**Task details:** Would you transcribe each entry that follows word for word, minus the images?

**Extracted entries:**
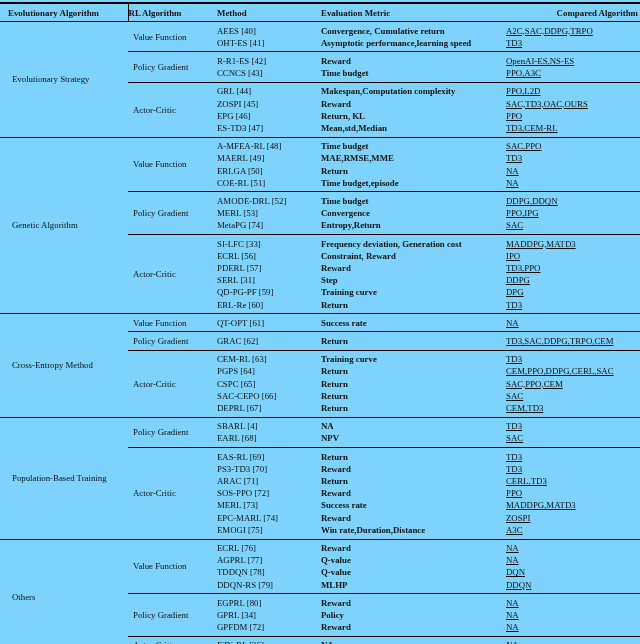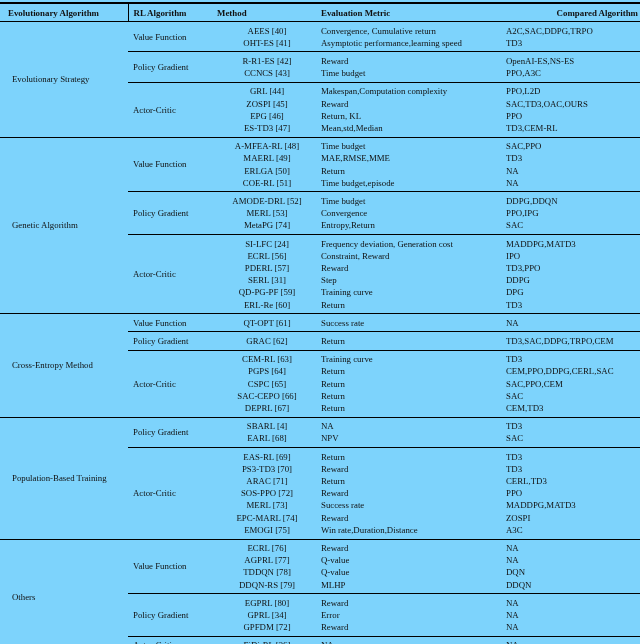--- a/index.html
+++ b/index.html
@@ -42,7 +42,7 @@
     overflow: hidden;
   }
   th.h1 { padding-left: 8px; border-right: 1px solid #000; }
-  th.h2 { padding-left: 5px; }
+  th.h2 { }
   th.h3 { padding-left: 5px; }
   th.h4 { padding-left: 3px; }
   th.h5 { padding-left: 3px; text-align: right; }

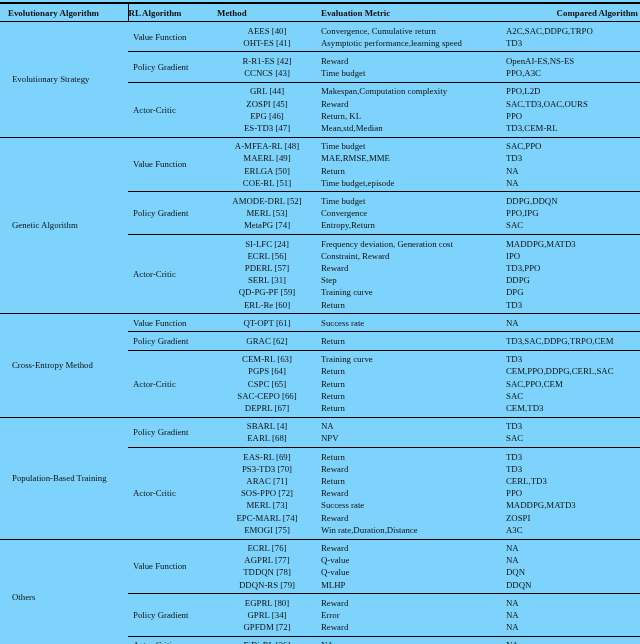--- a/index.html
+++ b/index.html
@@ -56,7 +56,7 @@
   td .line { line-height: 12.2px; }
   td.col-ea { padding-left: 12px; line-height: 12.2px; }
   td.col-rl { padding-left: 5px; line-height: 12.2px; }
-  td.col-method   { padding-left: 5px; text-align: center; }
+  td.col-method   { padding-left: 5px; }
   td.col-metric   { padding-left: 3px; }
   td.col-compared { padding-left: 3px; }
 

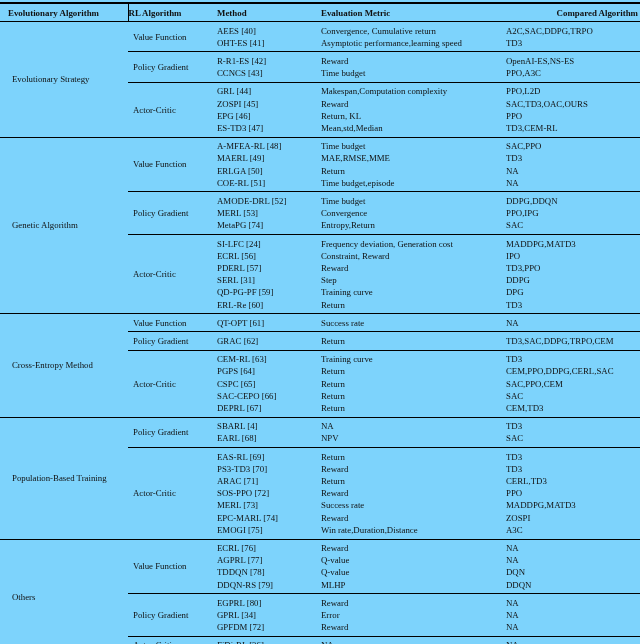--- a/index.html
+++ b/index.html
@@ -57,7 +57,7 @@
   td.col-ea { padding-left: 12px; line-height: 12.2px; }
   td.col-rl { padding-left: 5px; line-height: 12.2px; }
   td.col-method   { padding-left: 5px; }
-  td.col-metric   { padding-left: 3px; }
+  td.col-metric   { padding-left: 3px; font-weight: bold; }
   td.col-compared { padding-left: 3px; }
 
   tr.group-start > td { border-top: 1.5px solid #000; }

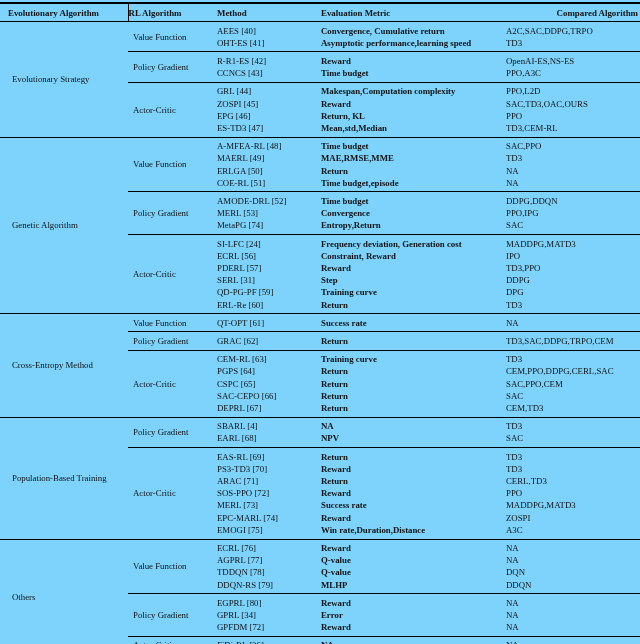--- a/index.html
+++ b/index.html
@@ -58,7 +58,7 @@
   td.col-rl { padding-left: 5px; line-height: 12.2px; }
   td.col-method   { padding-left: 5px; }
   td.col-metric   { padding-left: 3px; font-weight: bold; }
-  td.col-compared { padding-left: 3px; }
+  td.col-compared { padding-left: 3px; text-decoration: underline; }
 
   tr.group-start > td { border-top: 1.5px solid #000; }
   tr.sub-start   > td { border-top: 1px solid #000; }

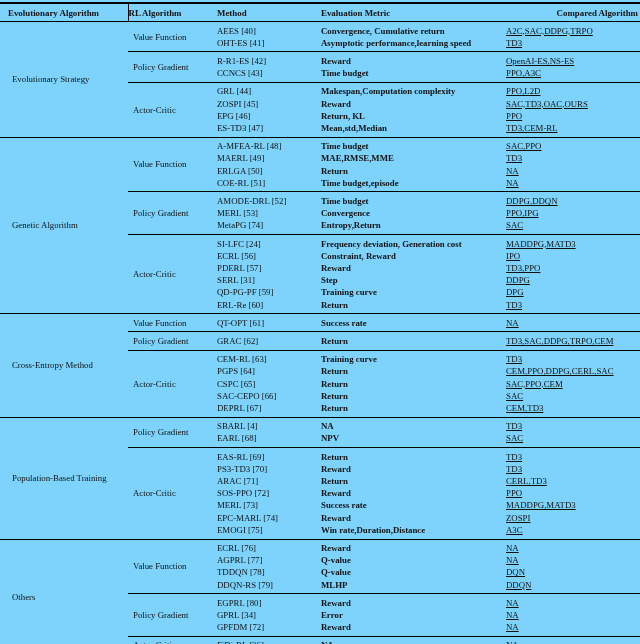--- a/index.html
+++ b/index.html
@@ -180,7 +180,7 @@
         <tr class="sub-start">
           <td class="col-rl">Actor-Critic</td>
           <td class="col-method">
-            <div class="line">SI-LFC [24]</div>
+            <div class="line">SI-LFC [33]</div>
             <div class="line">ECRL [56]</div>
             <div class="line">PDERL [57]</div>
             <div class="line">SERL [31]</div>

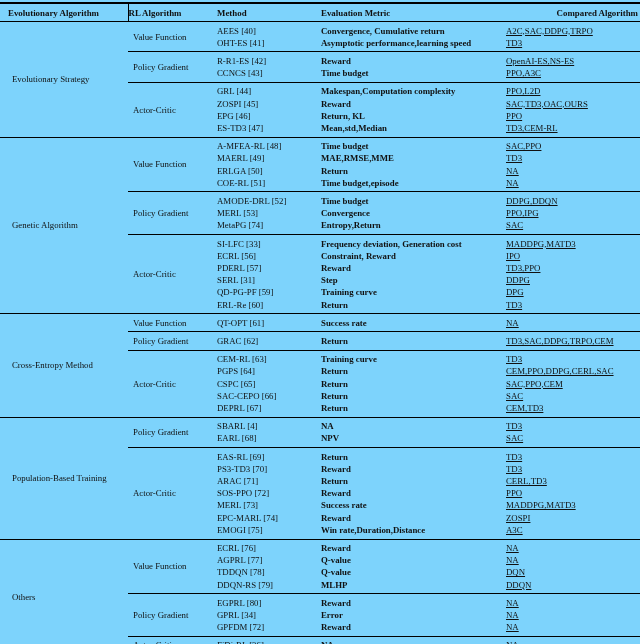--- a/index.html
+++ b/index.html
@@ -330,7 +330,7 @@
           </td>
           <td class="col-metric">
             <div class="line">Reward</div>
-            <div class="line">Error</div>
+            <div class="line">Policy</div>
             <div class="line">Reward</div>
           </td>
           <td class="col-compared">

**Answer box:**
--- a/index.html
+++ b/index.html
@@ -42,7 +42,7 @@
     overflow: hidden;
   }
   th.h1 { padding-left: 8px; border-right: 1px solid #000; }
-  th.h2 { padding-left: 5px; }
+  th.h2 { }
   th.h3 { padding-left: 5px; }
   th.h4 { padding-left: 3px; }
   th.h5 { padding-left: 3px; text-align: right; }

--- a/index.html
+++ b/index.html
@@ -56,7 +56,7 @@
   td .line { line-height: 12.2px; }
   td.col-ea { padding-left: 12px; line-height: 12.2px; }
   td.col-rl { padding-left: 5px; line-height: 12.2px; }
-  td.col-method   { padding-left: 5px; text-align: center; }
+  td.col-method   { padding-left: 5px; }
   td.col-metric   { padding-left: 3px; }
   td.col-compared { padding-left: 3px; }
 

--- a/index.html
+++ b/index.html
@@ -57,7 +57,7 @@
   td.col-ea { padding-left: 12px; line-height: 12.2px; }
   td.col-rl { padding-left: 5px; line-height: 12.2px; }
   td.col-method   { padding-left: 5px; }
-  td.col-metric   { padding-left: 3px; }
+  td.col-metric   { padding-left: 3px; font-weight: bold; }
   td.col-compared { padding-left: 3px; }
 
   tr.group-start > td { border-top: 1.5px solid #000; }

--- a/index.html
+++ b/index.html
@@ -58,7 +58,7 @@
   td.col-rl { padding-left: 5px; line-height: 12.2px; }
   td.col-method   { padding-left: 5px; }
   td.col-metric   { padding-left: 3px; font-weight: bold; }
-  td.col-compared { padding-left: 3px; }
+  td.col-compared { padding-left: 3px; text-decoration: underline; }
 
   tr.group-start > td { border-top: 1.5px solid #000; }
   tr.sub-start   > td { border-top: 1px solid #000; }

--- a/index.html
+++ b/index.html
@@ -180,7 +180,7 @@
         <tr class="sub-start">
           <td class="col-rl">Actor-Critic</td>
           <td class="col-method">
-            <div class="line">SI-LFC [24]</div>
+            <div class="line">SI-LFC [33]</div>
             <div class="line">ECRL [56]</div>
             <div class="line">PDERL [57]</div>
             <div class="line">SERL [31]</div>

--- a/index.html
+++ b/index.html
@@ -330,7 +330,7 @@
           </td>
           <td class="col-metric">
             <div class="line">Reward</div>
-            <div class="line">Error</div>
+            <div class="line">Policy</div>
             <div class="line">Reward</div>
           </td>
           <td class="col-compared">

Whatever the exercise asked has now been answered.